┌──
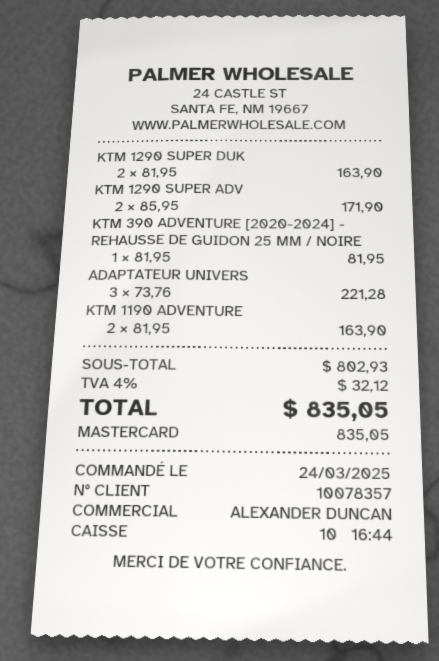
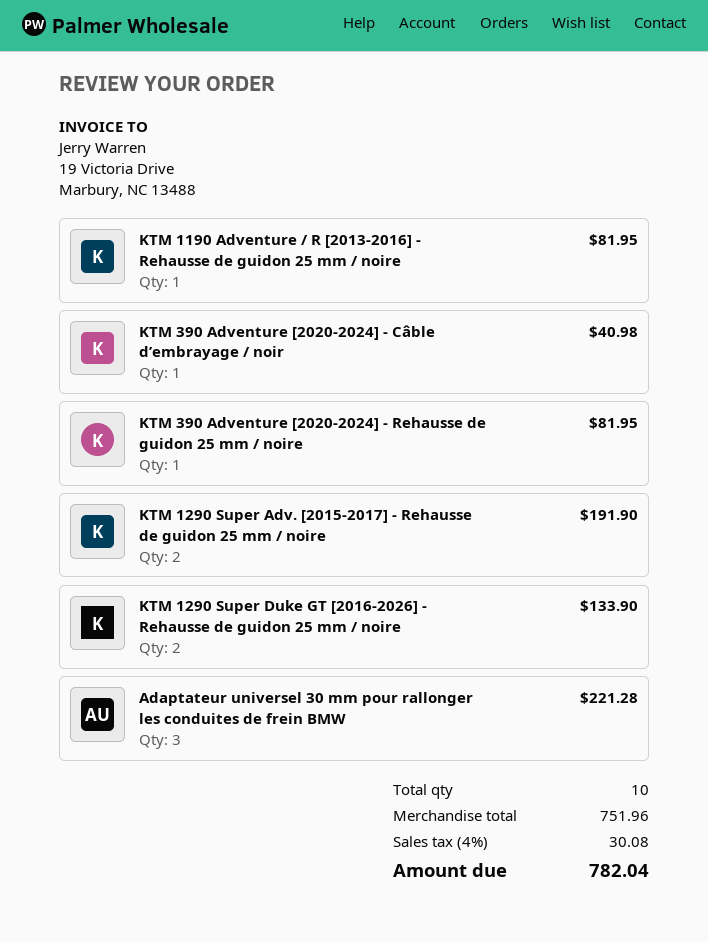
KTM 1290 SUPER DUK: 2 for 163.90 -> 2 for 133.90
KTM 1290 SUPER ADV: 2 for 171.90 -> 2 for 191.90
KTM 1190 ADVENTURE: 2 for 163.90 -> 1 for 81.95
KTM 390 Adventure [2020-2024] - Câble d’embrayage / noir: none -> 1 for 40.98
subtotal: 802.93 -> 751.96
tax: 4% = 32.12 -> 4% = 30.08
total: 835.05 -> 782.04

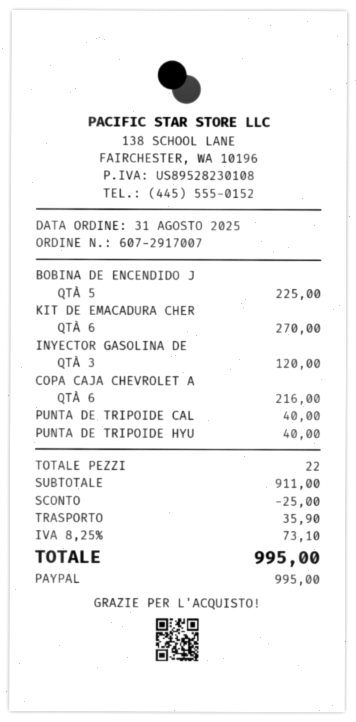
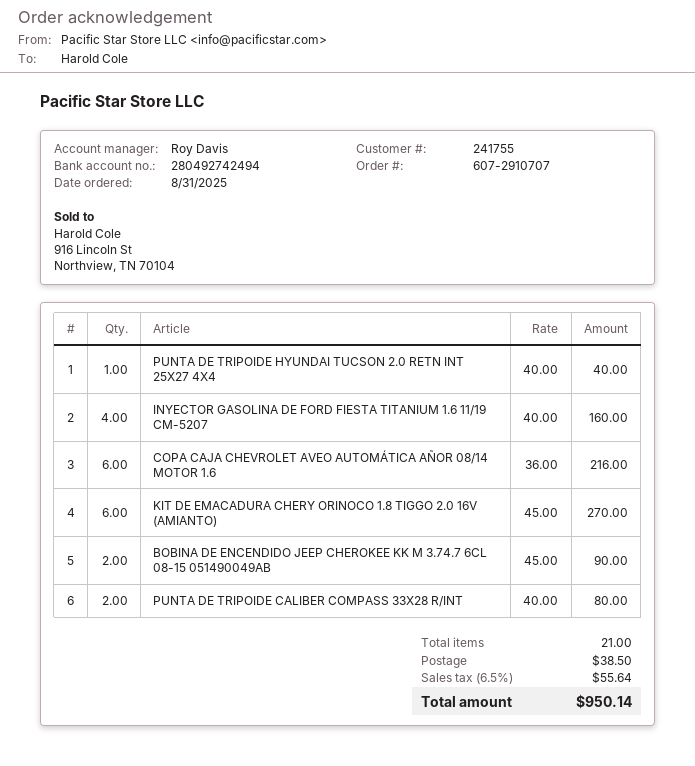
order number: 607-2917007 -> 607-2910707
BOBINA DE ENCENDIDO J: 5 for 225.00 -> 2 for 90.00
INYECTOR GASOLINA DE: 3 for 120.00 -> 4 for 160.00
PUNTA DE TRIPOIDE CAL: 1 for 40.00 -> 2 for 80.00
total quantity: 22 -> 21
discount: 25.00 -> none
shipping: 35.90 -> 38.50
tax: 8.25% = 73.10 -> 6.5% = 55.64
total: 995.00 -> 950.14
└──
Please produce an exact copy of the listing, omitting the pictures.

KTM 1290 SUPER DUK: 2 for 163.90 -> 2 for 133.90
KTM 1290 SUPER ADV: 2 for 171.90 -> 2 for 191.90
KTM 1190 ADVENTURE: 2 for 163.90 -> 1 for 81.95
KTM 390 Adventure [2020-2024] - Câble d’embrayage / noir: none -> 1 for 40.98
subtotal: 802.93 -> 751.96
tax: 4% = 32.12 -> 4% = 30.08
total: 835.05 -> 782.04

order number: 607-2917007 -> 607-2910707
BOBINA DE ENCENDIDO J: 5 for 225.00 -> 2 for 90.00
INYECTOR GASOLINA DE: 3 for 120.00 -> 4 for 160.00
PUNTA DE TRIPOIDE CAL: 1 for 40.00 -> 2 for 80.00
total quantity: 22 -> 21
discount: 25.00 -> none
shipping: 35.90 -> 38.50
tax: 8.25% = 73.10 -> 6.5% = 55.64
total: 995.00 -> 950.14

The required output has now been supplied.